Quando il sipario si apre, appare un palcoscenico spoglio e buio, che in tutta la sua semplicità riesce comunque ad essere suggestivo. Compare la sagoma di un uomo che giace disteso per terra, morente ed accerchiato da petali di rosa rossi a simboleggiarne il sangue. E’ Amleto, che negli attimi finali della sua vita ripercorre tutto ciò che gli è accaduto, come in un ultimo delirante sogno. Dall’epilogo, muove i primi passi l’intera rappresentazione. La morte del Re, la scoperta del complotto della regina Gertrude e di Claudio, lo smascheramento attraverso la rappresentazione teatrale, l’omicidio di Polonio, la morte di Ofelia, sono tutti ricordi di Amleto riportati alla luce dal suo inconscio, poco prima di morire.

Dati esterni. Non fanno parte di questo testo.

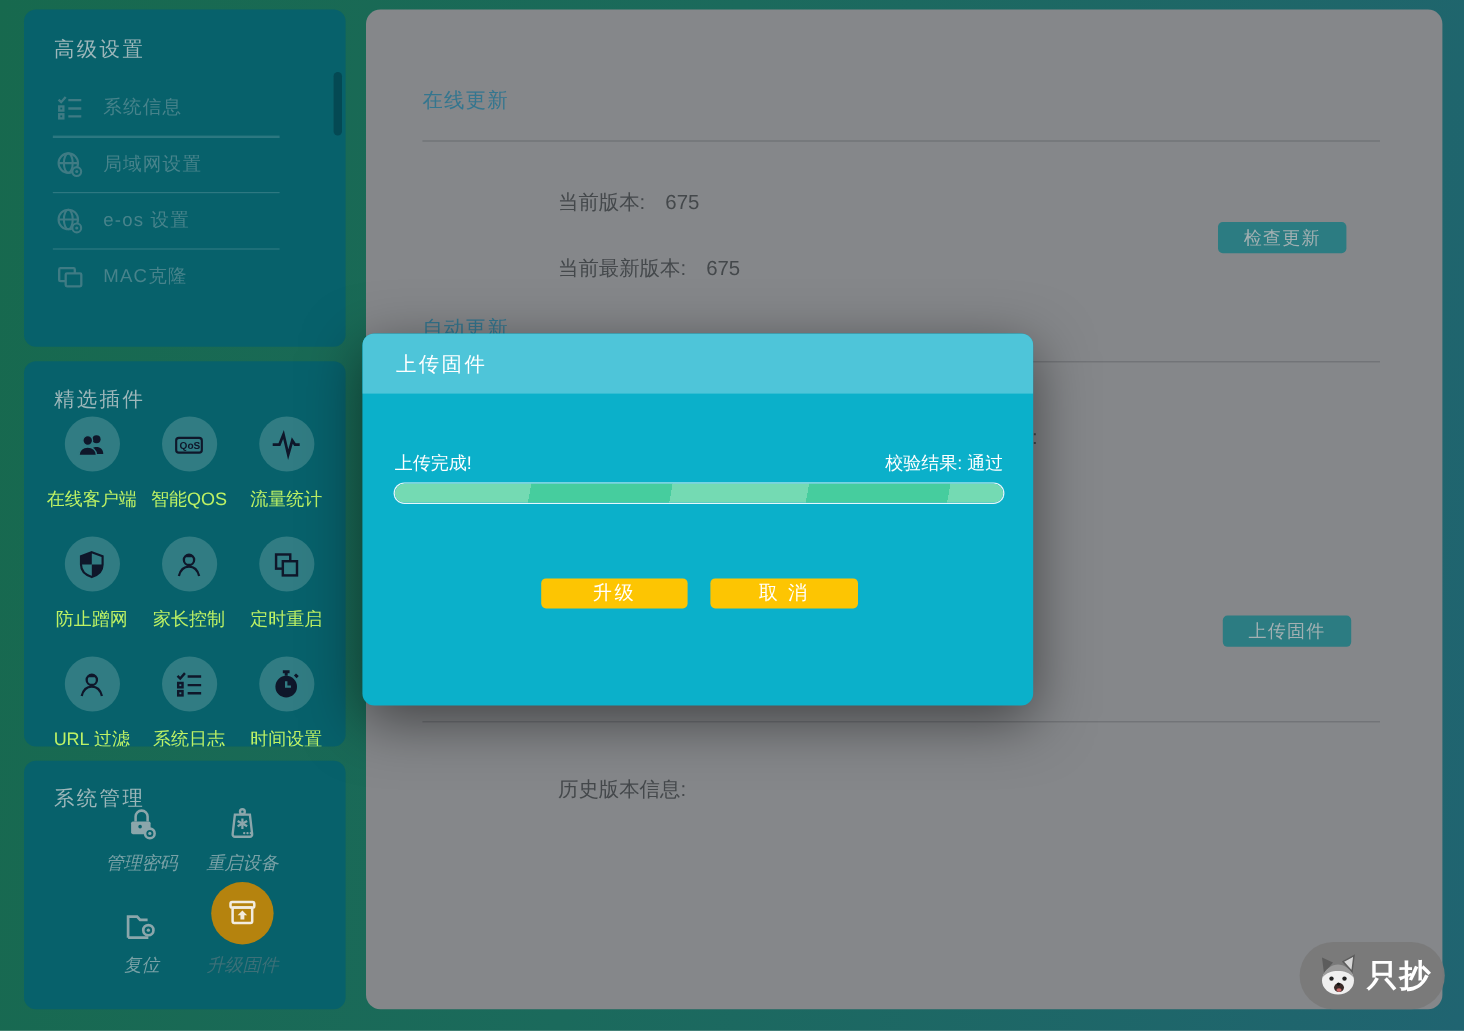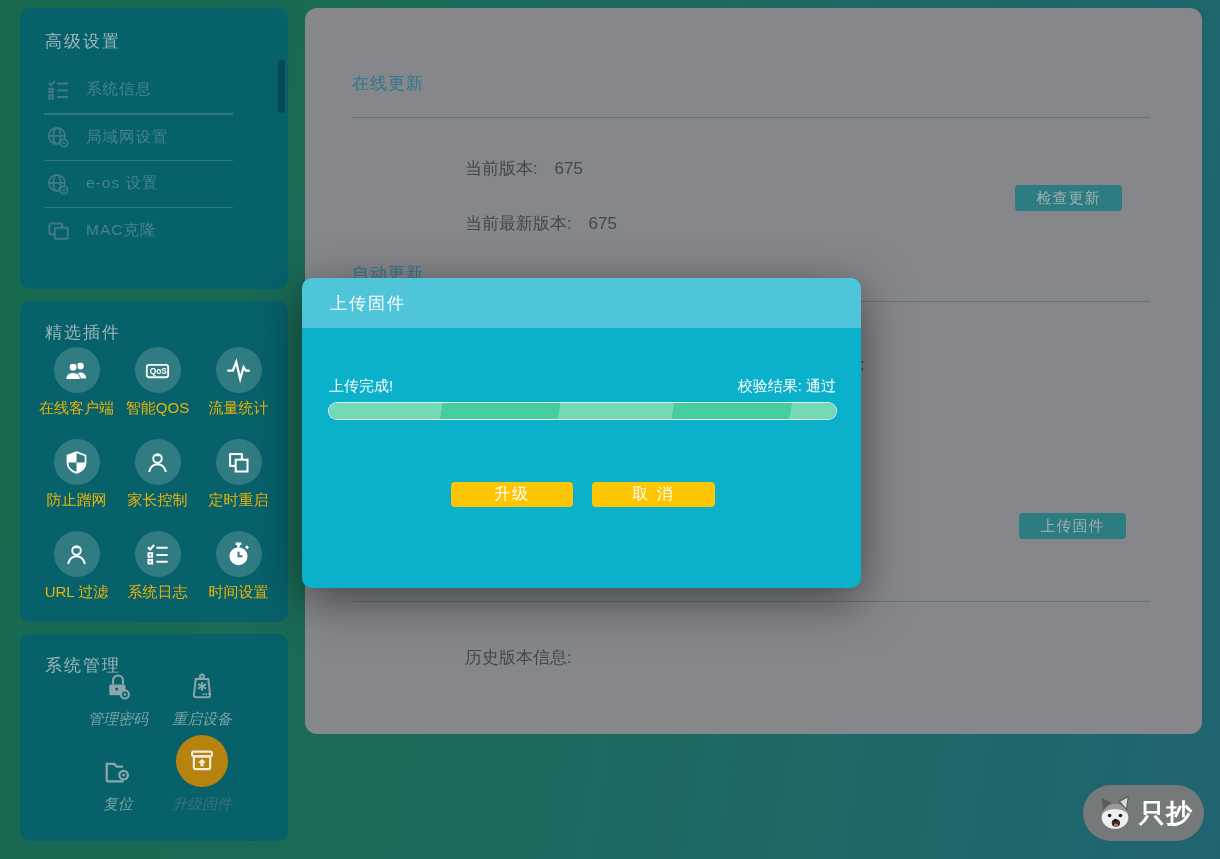"在线更新" #main-panel { height: 726px -> 833px }
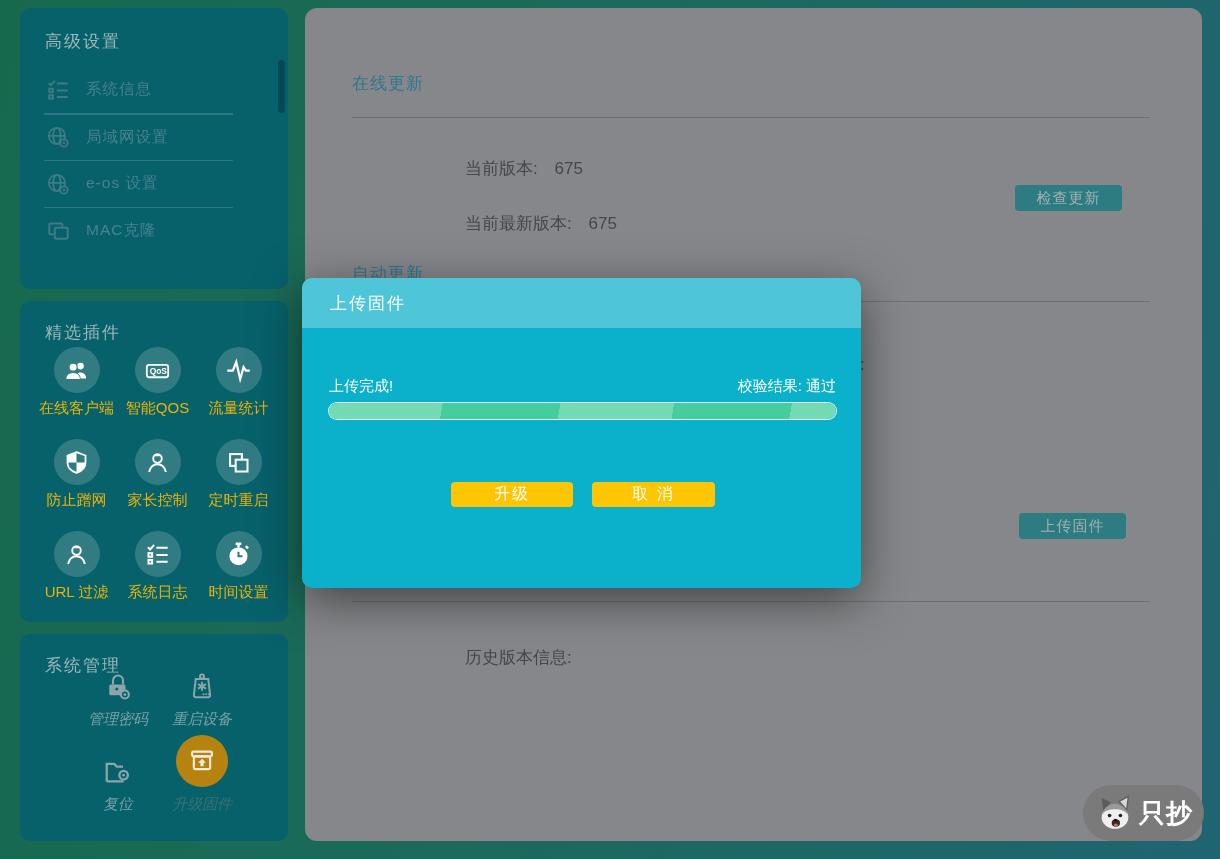"QoS" .plugin-circle { color: #ffffff -> #0f172a }
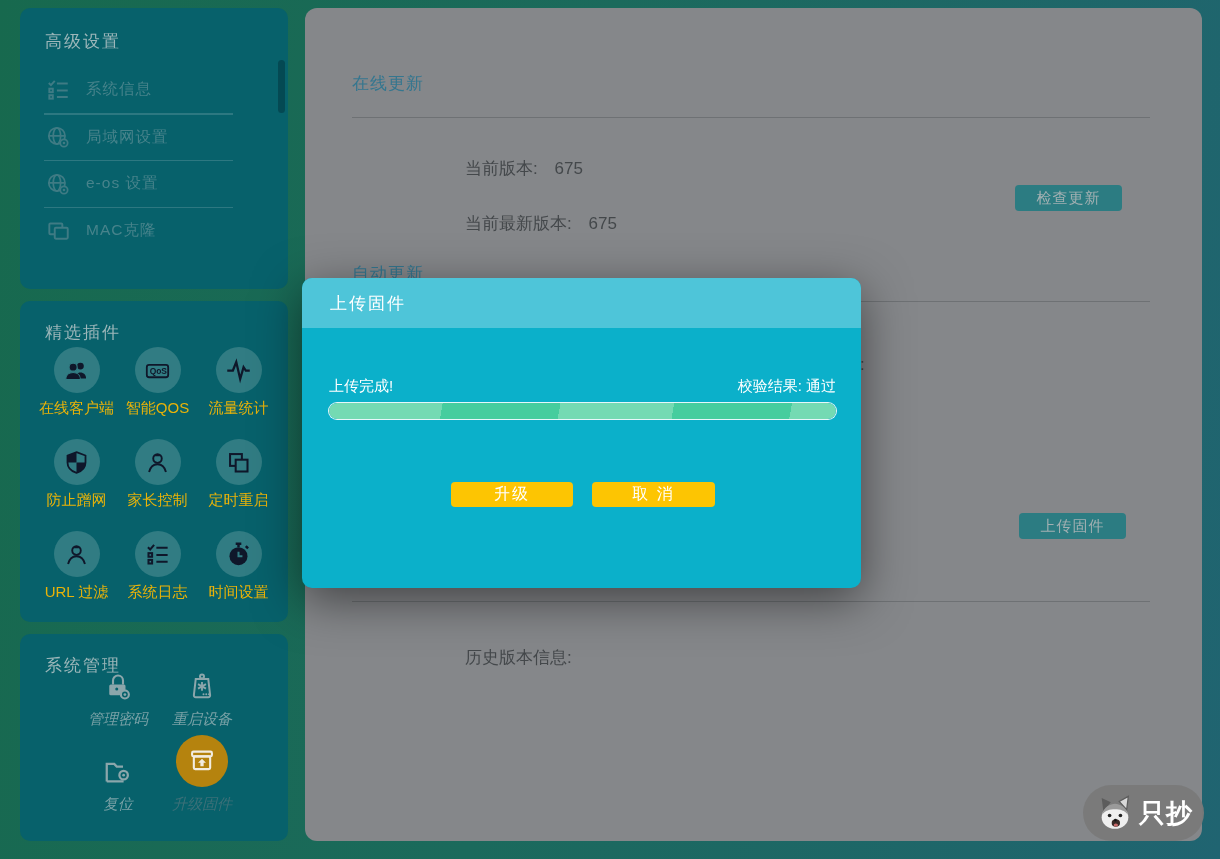"在线客户端" .plugin-label { color: #eab308 -> #bef264; margin-top: 6px -> 14px }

Gli attori, tutti uomini, anche nelle uniche due parti femminili, indossano delle maschere (realizzate dal regista) e si muovono come fossero i burattini di una storia già segnata. Esprimono i loro sentimenti con una gestualità eccentrica, posture innaturali, movimenti sclerotici, quasi come fossero impossibilitati a muoversi. La voce è il mezzo principale attraverso il quale trasmettere gli stati d’animo dei personaggi: il costante stato di “mal di vivere“ di Amleto, l’angoscia, data dal senso di colpa, di Gertrude, la rabbia di Laerte, la disperazione di Ofelia.
A donare alle reminiscenze del principe un aspetto onirico, le musiche di Giovanni Ricciardi, e le luci curate da Luigi Biondi. Nel corso di tutta la messa in scena, più che alla materialità di abiti e strumenti scenici, ci si affida alle suggestioni date dall’intreccio di questi due elementi. I raggi di luce di tanto in tanto illuminano il cammino dei personaggi, per poi rigettarli nell’oscurità delle loro esistenze; la musica, accompagna e scandisce i momenti di sofferenza, di collera, di follia.
L’impatto visivo si fa più forte quando il finale, il duello fra Amleto e Laerte, si trasforma in una citazione della Crocifissione. Dall’alto, al centro della scena viene calato Cristo in croce, i due si trasformano nei due ladroni, Gertrude nel ruolo della Maria Maddalena e Claudio, nei panni di un centurione. Lo scontro di lame avvelenate è appena accennato dalle movenze dei duellanti. Gli attori sono fermi e muti, quasi come fossero in un quadro, mentre in sottofondo si sentono le loro voci che continuano a recitare le battute.
In questo duello perdono tutti, chi la pace, chi il perdono, chi il rispetto per sé stesso. E Tutti perdono la vita. Il corpo di Amleto viene poi riposto da Orazio, suo amico, nella stessa posizione supina della scena iniziale, ormai libero da ricordi e sofferenze.